De plus en plus d’obstacles se dressent devant le plan grec
La situation devient de plus en plus inquiétante pour la Grèce. Alors que le retard pris dans la mise en place de l’ EFSF a récemment contraint le ministre des Finances grec à rassurer les marchés sur le versement de la tranche d’aide à Athènes et sur la couverture de ses besoins de financement le mois prochain, l’opération d’échange de dette qui constitue le deuxième volet du plan, devient un défi plus difficile à relever. De fait, un porte-parole de l’IIF, le lobby du secteur bancaire, a déclaré jeudi soir que 60% à 70% des investisseurs privés avaient exprimé à ce jour leur intention de participer au plan d'échange de dette. De son côté, l’agence Reuters, qui a relayé une source proche de la transaction, a rapporté que seulement la moitié des banques sollicitées avait répondu présent à l’appel.
Le gouvernement grec a donc dû durcir le ton en prévenant, par courrier, les ministres des Finances de 57 pays que la condition d’un taux de participation de 90% des titres de dette détenus par les investisseurs privés était désormais obligatoire, et qu’en dessous le plan devenait caduc. Celle-ci s’applique aux détenteurs d’obligations grecques arrivant à échéance d’ici 2014 ou 2020. La Grèce a également demandé auprès des ministres des finances étrangers de l’aider à évaluer les détentions dans le monde de dette grecque et d’obtenir des détails sur leurs détenteurs.
Autre obstacle pour la Grèce, elle a discuté vendredi, sous l’égide de Bruxelles, avec la Finlande afin de parvenir à un accord sur le collatéral aux prêts consentis par Helsinki à Athènes, afin que celui-ci ne porte plus sur du cash. Alors que la Chancelière allemande, Angela Merkel a rejeté tout traitement de faveur pour la Finlande concernant les garanties pour les aides, les pourparlers européens ont porté aussi sur l’idée d’une solution de collatéral qui serait appropriée à tous les pays de la zone euro.

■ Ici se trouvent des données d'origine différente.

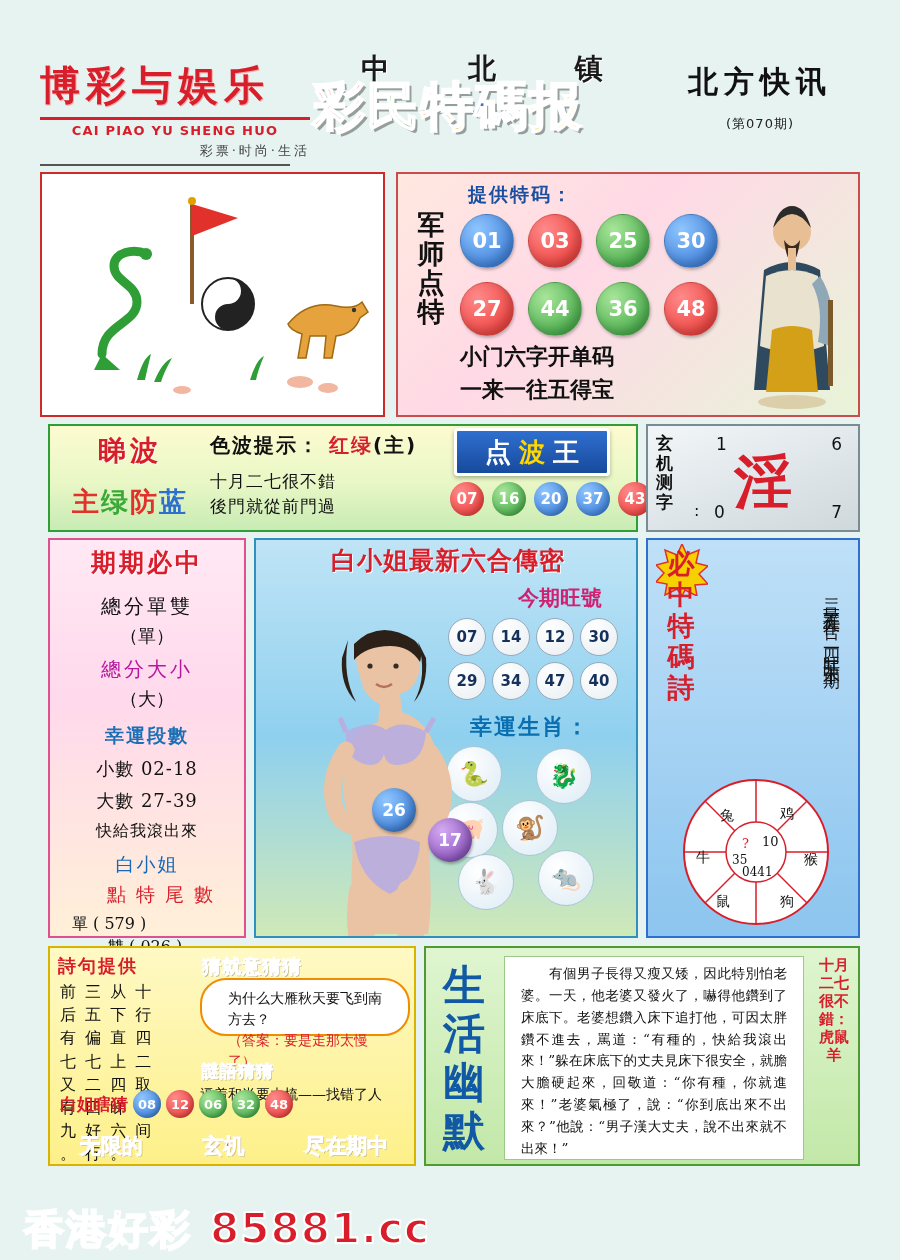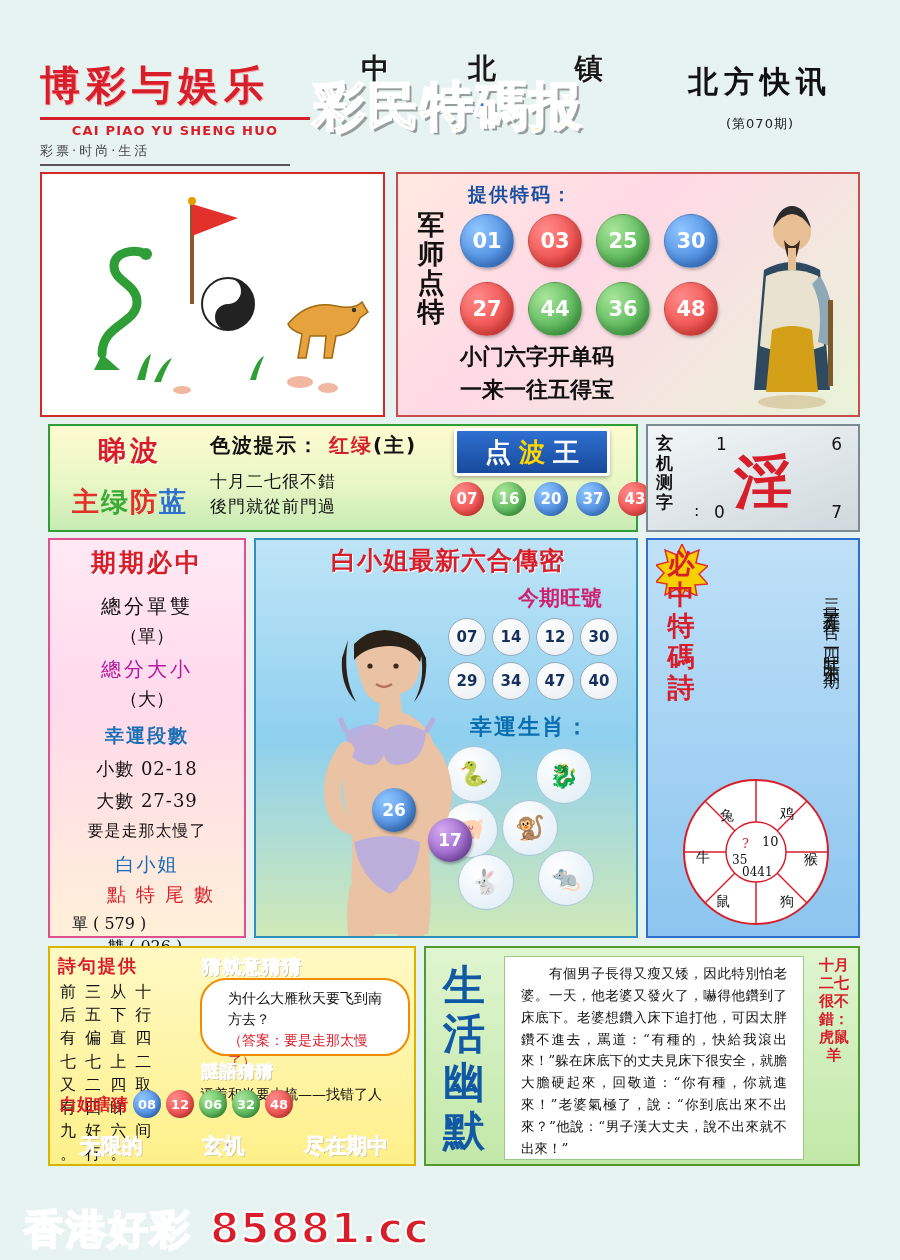"彩票·时尚·生活" .masthead .sub { text-align: left -> right }
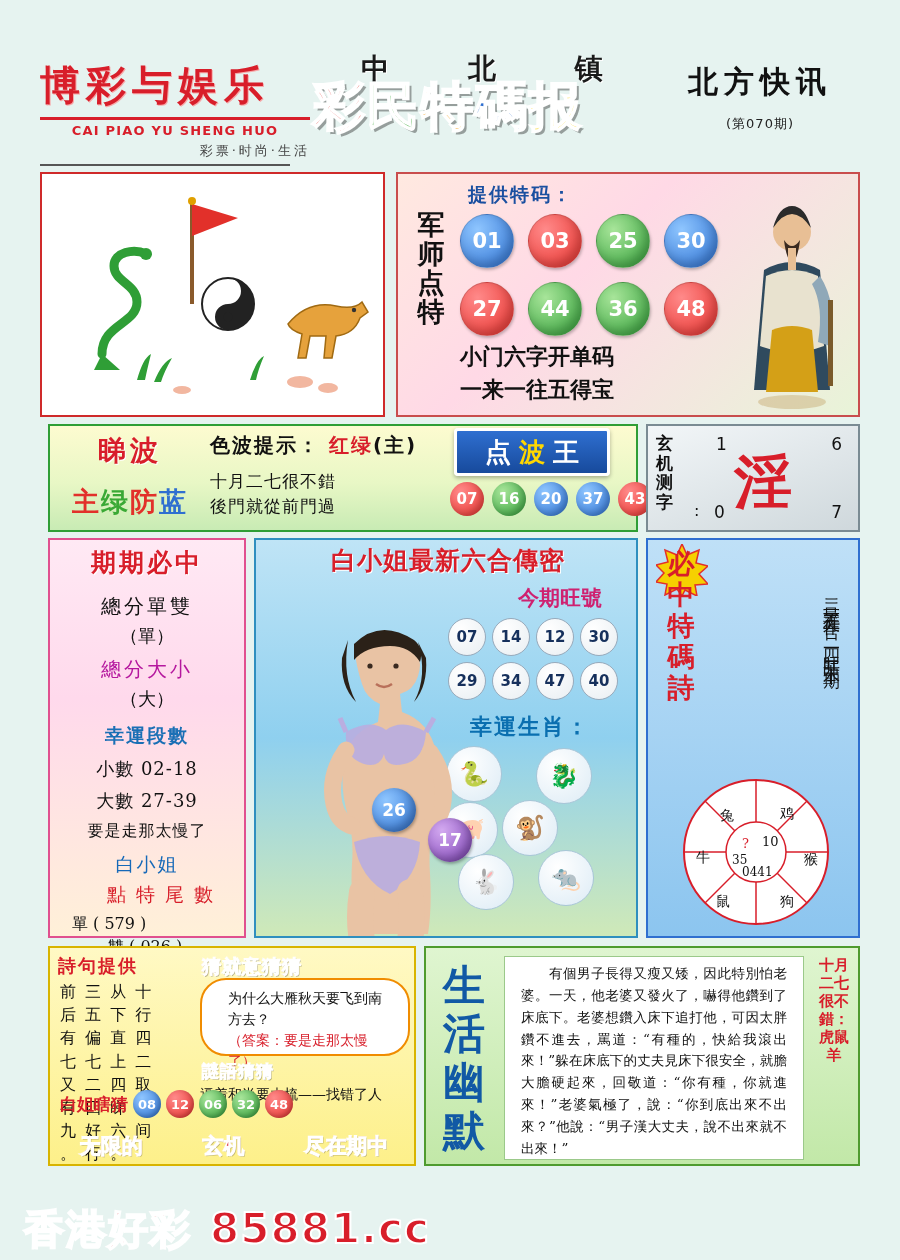"要是走那太慢了" div.r { text: 要是走那太慢了 -> 快給我滾出來 }
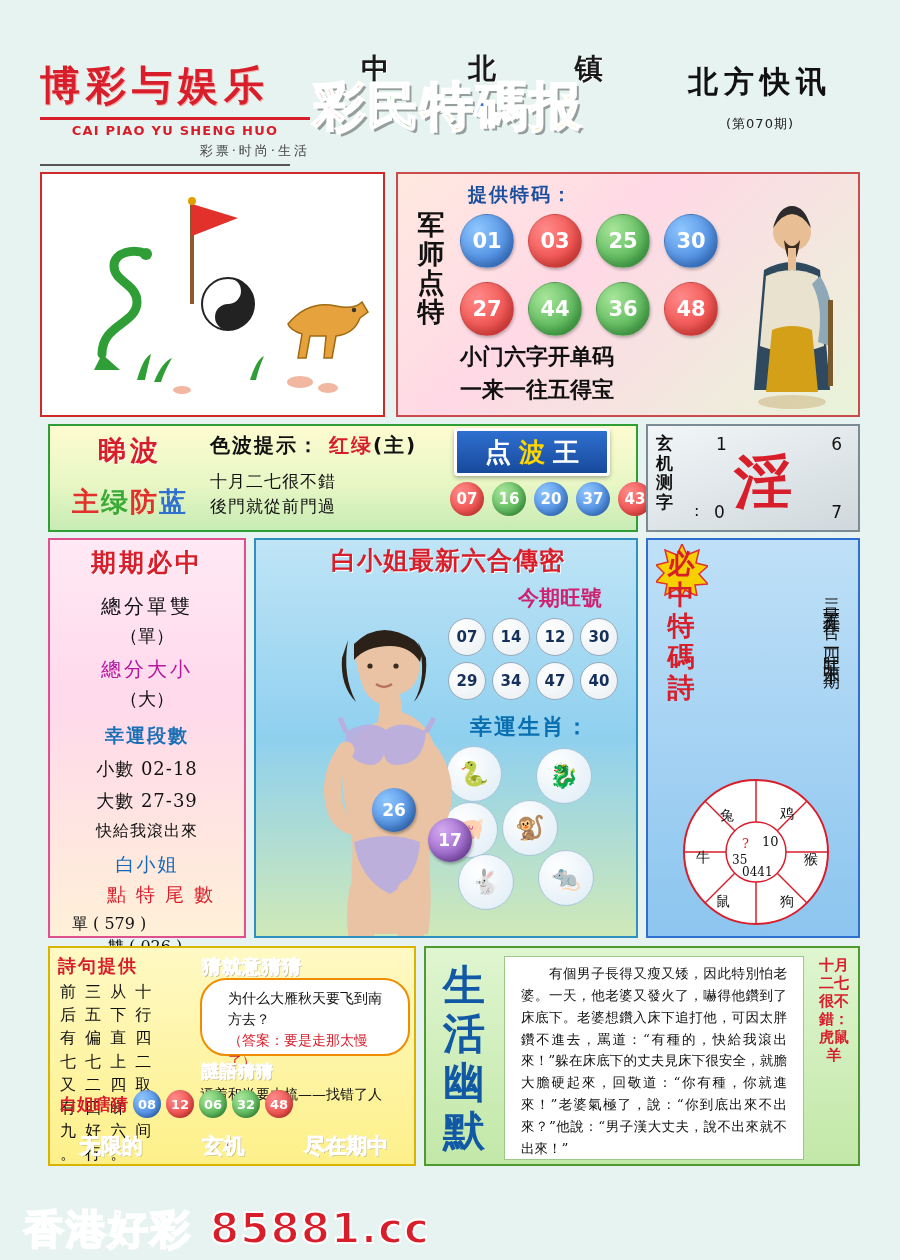"为什么大雁秋天要飞到南方去？" .bubble { height: 78px -> 58px }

Mais l’inquiétude est montée d’un cran, après les déclarations du ministre des Finances grec qui évoque un risque élevé que la Grèce n’atteigne pas ses objectifs de déficit en 2011 et que le pays reste en récession en 2012. Alors que ce contexte ne place pas sous les meilleurs auspices la venue de la Troika à Athènes lundi, la hausse des taux s’est intensifiée. Depuis le 22 juillet, les taux helléniques ont perdu tous les effets de l’annonce du plan de sauvetage de la Grèce. Sur la maturité 2 ans, ils se sont envolés de 15% à 42,7%. Sur celle à 10 ans, la tension atteint 3% à 17,83%.